The European Central Bank has eased the conditions on its super-cheap loans for banks and launched a new package of “pandemic” lending in its latest bid to shore up the Eurozone during the coronavirus outbreak.
The central bank stopped short of cutting interest rates further into negative territory or buying “junk” bonds, however.
The decision came just hours after data showed that the Eurozone economy shrank at the fastest rate in its history in the first quarter of the year.
GDP plunged 3.8 per cent in the first three months of the year compared to the previous quarter. Analysts say the second-quarter figures will be much worse.
At a virtual press conference following the meeting, ECB president Christine Lagarde said the Eurozone economy could shrink between five and 12 per cent this year.
The central bank said it will ease the conditions on its “targeted longer-term refinancing operations”, known as TLTROs, so the interest rate is in effect minus one per cent.
TLTROs are long-term loans to banks which aim to preserve favourable borrowing conditions and stimulate lending to the real economy. The negative interest rate means banks are in effect paid to borrow money.
The ECB also said it will launch “pandemic emergency longer-term refinancing operations”, or PELTROs.
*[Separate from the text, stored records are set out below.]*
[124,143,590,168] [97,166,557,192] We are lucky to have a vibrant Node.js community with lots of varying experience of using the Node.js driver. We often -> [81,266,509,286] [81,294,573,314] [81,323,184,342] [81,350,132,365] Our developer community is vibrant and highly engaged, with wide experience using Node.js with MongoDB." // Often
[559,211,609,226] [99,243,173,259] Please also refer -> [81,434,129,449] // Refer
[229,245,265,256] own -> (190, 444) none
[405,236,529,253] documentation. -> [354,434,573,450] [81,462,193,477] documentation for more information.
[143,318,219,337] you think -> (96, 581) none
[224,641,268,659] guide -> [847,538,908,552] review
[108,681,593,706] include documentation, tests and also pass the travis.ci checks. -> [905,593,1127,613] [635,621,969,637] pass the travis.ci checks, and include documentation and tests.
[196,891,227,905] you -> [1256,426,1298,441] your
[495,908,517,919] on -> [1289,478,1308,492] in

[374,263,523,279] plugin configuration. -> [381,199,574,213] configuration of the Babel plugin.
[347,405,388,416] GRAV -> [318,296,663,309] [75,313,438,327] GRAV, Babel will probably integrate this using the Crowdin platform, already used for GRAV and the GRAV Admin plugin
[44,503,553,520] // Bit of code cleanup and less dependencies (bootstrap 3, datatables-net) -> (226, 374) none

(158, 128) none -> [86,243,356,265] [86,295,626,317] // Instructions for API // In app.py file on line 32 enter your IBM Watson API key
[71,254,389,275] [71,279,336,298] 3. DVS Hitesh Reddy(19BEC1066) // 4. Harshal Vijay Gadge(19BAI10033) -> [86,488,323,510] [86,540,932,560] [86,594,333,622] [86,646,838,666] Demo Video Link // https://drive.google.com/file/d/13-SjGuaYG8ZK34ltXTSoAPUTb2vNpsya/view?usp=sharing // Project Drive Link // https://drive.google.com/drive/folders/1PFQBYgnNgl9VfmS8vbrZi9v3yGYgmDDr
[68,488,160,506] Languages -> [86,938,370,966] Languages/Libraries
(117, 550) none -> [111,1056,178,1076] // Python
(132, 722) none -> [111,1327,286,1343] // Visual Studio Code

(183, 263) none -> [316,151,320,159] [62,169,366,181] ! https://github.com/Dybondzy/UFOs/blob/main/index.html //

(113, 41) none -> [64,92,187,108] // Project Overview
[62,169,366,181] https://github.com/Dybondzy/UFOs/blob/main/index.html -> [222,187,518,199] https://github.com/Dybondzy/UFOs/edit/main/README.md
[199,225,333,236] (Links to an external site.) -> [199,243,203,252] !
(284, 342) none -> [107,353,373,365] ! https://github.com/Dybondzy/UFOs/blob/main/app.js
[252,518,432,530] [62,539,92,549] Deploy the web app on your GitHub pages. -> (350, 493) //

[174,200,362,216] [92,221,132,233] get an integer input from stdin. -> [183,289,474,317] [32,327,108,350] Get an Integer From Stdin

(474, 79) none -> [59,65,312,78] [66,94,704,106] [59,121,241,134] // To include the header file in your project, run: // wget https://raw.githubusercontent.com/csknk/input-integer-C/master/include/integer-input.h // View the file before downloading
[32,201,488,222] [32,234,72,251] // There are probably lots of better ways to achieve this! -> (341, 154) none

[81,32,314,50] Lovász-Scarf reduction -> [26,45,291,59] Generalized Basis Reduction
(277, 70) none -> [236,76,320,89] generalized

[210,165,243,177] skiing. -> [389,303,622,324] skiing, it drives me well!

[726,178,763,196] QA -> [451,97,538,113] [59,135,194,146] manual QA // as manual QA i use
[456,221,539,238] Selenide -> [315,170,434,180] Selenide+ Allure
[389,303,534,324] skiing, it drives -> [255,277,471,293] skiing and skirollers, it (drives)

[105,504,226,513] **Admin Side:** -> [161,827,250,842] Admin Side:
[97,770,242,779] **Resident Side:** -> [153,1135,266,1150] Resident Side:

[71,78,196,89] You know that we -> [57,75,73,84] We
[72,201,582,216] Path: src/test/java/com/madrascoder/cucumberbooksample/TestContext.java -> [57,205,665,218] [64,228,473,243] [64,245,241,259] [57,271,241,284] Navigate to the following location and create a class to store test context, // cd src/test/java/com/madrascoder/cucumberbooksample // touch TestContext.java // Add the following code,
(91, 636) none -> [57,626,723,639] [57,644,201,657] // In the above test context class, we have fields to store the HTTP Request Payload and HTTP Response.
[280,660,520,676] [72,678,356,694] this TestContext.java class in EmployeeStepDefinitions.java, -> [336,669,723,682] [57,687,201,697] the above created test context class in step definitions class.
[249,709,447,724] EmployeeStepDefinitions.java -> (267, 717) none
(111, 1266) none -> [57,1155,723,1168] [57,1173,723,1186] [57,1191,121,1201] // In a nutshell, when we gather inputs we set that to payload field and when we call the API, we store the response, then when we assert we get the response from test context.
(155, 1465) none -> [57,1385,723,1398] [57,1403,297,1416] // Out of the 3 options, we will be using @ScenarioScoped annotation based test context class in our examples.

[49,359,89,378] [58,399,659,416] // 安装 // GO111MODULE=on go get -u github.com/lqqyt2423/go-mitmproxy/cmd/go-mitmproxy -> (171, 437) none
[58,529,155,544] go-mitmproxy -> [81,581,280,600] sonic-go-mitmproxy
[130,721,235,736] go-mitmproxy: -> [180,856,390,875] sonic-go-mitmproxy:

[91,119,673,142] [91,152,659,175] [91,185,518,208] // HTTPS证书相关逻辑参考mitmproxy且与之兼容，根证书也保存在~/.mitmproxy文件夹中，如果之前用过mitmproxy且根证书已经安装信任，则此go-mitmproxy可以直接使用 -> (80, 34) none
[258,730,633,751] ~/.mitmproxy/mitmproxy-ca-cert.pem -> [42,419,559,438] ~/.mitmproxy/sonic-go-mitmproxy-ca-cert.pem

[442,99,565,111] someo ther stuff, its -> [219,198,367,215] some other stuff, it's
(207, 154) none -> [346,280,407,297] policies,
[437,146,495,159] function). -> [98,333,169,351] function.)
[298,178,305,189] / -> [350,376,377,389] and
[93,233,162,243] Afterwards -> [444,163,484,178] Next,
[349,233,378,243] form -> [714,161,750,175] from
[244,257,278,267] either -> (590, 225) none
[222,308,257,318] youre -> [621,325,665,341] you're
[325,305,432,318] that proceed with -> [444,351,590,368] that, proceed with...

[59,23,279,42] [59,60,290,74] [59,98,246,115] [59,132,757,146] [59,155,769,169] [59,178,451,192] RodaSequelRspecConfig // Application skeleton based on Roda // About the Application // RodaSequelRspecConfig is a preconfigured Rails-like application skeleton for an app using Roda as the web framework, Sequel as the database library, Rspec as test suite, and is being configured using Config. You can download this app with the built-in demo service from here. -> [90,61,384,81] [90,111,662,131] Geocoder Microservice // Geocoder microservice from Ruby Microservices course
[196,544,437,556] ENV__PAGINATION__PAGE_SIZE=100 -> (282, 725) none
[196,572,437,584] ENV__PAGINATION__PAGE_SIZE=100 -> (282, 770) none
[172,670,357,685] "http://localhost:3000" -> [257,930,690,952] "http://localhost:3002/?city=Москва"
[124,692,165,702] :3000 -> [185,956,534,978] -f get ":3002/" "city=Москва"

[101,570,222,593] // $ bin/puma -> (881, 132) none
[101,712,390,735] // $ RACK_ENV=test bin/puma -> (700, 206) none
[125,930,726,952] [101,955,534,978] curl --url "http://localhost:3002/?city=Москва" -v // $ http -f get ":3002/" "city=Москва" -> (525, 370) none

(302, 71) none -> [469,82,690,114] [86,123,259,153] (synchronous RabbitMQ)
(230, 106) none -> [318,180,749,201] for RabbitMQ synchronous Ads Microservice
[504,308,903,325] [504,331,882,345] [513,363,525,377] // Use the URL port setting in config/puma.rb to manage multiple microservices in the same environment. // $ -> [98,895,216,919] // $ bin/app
These will be seven lending schemes aimed at easing conditions in lending markets by pumping money into the system.
The bank’s main deposit rate was left on hold at minus 0.5 per cent, while the governors also chose not to ramp up bond-buying any further for now.
The ECB has intervened on an unprecedented scale, launching a €750bn (£650bn) bond-buying scheme called the pandemic emergency purchase programme (PEPP) that puts it on track to buy more than €1 trillion of bonds this year.
Although the ECB kept its powder dry at this meeting, analysts say it is likely to increase its interventions over the coming months as some kind of recovery from the coronavirus crash takes hold. It could start to buy bonds with “junk” credit ratings, as the US Federal Reserve has done.
In a statement, the ECB said: “The governing council is fully prepared to increase the size of the PEPP and adjust its composition, by as much as necessary and for as long as needed.”
Lagarde pushed for countries to do more with fiscal policy in the meantime. So far, the central bank has led the economic charge while a united Eurozone response has been lacking.
“Ambitious efforts are needed, notably through joint and coordinated policy action to guard against downside risks and to underpin the recovery,” she said.